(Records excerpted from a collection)

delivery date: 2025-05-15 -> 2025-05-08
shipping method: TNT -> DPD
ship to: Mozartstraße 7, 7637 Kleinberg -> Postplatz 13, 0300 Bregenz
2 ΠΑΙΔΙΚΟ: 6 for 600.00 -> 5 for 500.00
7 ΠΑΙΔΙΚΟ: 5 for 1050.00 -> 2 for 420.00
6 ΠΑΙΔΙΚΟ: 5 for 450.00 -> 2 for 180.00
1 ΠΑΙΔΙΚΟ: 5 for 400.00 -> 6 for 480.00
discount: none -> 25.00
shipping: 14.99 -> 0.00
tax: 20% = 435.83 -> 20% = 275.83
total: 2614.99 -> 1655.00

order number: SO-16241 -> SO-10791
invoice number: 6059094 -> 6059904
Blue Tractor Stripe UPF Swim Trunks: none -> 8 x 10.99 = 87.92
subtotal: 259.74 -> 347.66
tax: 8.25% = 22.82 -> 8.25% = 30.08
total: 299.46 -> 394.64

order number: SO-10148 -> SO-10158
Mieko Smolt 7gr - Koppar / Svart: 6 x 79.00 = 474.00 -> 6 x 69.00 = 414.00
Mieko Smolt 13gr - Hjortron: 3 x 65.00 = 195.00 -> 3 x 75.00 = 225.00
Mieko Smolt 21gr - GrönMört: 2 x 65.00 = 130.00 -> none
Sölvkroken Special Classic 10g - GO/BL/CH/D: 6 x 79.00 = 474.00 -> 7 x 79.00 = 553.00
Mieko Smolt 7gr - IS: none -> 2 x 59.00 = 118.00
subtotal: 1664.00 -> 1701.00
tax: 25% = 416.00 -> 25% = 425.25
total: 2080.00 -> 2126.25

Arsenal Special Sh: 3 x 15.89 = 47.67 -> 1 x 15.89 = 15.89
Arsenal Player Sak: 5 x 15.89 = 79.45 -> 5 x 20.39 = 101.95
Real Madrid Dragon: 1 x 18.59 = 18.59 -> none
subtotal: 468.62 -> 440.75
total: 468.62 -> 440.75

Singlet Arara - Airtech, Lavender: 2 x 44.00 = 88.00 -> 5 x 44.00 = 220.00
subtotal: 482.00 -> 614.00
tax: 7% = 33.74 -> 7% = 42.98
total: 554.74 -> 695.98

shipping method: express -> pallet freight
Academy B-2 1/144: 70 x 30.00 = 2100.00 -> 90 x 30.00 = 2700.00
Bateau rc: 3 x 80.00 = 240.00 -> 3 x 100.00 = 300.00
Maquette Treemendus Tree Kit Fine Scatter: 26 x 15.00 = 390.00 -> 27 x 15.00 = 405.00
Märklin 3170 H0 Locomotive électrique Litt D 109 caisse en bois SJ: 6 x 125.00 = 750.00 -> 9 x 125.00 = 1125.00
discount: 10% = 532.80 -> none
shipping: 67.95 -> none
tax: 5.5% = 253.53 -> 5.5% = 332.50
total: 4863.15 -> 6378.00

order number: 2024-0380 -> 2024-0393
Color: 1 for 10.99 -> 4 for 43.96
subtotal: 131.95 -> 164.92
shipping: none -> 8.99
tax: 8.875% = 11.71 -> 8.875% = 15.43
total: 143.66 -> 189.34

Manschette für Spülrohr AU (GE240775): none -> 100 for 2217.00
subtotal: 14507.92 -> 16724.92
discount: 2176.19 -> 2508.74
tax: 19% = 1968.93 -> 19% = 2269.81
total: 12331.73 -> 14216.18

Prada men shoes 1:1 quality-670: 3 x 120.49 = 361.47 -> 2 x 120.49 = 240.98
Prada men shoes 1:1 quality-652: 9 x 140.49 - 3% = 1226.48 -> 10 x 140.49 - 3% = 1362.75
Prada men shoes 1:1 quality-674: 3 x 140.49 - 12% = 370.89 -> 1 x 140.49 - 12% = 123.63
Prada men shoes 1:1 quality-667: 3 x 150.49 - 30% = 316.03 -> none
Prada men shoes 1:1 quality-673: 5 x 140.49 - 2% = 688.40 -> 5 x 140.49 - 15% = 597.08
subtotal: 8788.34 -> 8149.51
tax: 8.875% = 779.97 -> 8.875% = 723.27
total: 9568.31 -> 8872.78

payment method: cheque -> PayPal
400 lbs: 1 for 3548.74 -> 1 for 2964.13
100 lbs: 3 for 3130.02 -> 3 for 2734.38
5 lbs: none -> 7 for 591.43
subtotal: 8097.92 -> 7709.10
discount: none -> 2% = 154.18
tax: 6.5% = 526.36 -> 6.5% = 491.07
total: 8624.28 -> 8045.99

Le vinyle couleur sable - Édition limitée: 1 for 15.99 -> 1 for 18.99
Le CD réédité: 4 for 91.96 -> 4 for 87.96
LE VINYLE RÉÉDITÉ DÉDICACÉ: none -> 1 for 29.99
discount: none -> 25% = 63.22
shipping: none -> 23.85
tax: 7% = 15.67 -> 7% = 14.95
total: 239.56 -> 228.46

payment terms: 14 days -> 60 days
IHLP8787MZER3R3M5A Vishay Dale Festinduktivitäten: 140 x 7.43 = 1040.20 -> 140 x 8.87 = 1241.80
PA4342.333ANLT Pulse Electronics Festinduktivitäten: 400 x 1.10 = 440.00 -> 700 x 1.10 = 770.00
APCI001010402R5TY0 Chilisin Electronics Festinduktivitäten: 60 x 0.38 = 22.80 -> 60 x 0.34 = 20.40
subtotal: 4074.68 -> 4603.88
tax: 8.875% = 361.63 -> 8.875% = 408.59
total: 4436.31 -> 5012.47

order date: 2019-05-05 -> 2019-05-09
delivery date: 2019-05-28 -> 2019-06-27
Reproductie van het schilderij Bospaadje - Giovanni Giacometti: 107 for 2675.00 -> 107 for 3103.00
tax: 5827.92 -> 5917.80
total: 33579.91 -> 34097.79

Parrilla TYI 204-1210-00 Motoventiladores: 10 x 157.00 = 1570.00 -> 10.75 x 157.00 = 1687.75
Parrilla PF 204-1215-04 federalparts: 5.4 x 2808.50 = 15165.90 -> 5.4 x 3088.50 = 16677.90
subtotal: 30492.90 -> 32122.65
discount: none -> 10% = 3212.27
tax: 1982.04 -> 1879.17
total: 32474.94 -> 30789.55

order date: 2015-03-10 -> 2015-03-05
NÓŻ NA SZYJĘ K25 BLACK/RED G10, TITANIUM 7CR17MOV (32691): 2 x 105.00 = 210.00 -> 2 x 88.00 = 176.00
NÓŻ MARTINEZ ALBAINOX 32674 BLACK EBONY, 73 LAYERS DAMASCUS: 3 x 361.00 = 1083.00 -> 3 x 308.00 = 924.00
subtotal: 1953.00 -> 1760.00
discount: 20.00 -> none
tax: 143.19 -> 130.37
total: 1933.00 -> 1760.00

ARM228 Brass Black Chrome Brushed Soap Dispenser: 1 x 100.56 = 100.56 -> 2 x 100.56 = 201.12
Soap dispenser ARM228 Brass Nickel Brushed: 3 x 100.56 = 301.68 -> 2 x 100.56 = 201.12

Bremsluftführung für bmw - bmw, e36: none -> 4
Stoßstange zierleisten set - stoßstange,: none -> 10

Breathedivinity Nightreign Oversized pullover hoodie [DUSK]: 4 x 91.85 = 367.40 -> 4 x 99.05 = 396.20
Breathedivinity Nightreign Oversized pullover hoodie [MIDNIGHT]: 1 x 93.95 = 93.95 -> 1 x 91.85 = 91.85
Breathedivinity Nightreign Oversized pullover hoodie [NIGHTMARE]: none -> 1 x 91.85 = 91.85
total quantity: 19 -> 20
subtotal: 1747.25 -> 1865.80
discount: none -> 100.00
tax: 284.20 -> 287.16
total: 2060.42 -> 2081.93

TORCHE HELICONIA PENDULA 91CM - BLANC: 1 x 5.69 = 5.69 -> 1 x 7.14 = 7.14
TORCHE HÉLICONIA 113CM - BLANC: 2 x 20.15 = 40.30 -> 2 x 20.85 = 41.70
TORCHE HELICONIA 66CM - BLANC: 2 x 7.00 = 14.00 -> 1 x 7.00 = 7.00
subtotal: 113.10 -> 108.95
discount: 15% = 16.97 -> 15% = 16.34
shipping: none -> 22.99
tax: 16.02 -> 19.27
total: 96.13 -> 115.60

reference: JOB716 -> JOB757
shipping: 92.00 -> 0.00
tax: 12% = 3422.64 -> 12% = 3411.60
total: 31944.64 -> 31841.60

# Exercise
Of the entries listed above, reproduce only the lines starting at the line containing "shipping method: express -> pallet freight" and ending at the line containing "Maquette Treemendus Tree". Include both, exactly as they stand.

# Output below
shipping method: express -> pallet freight
Academy B-2 1/144: 70 x 30.00 = 2100.00 -> 90 x 30.00 = 2700.00
Bateau rc: 3 x 80.00 = 240.00 -> 3 x 100.00 = 300.00
Maquette Treemendus Tree Kit Fine Scatter: 26 x 15.00 = 390.00 -> 27 x 15.00 = 405.00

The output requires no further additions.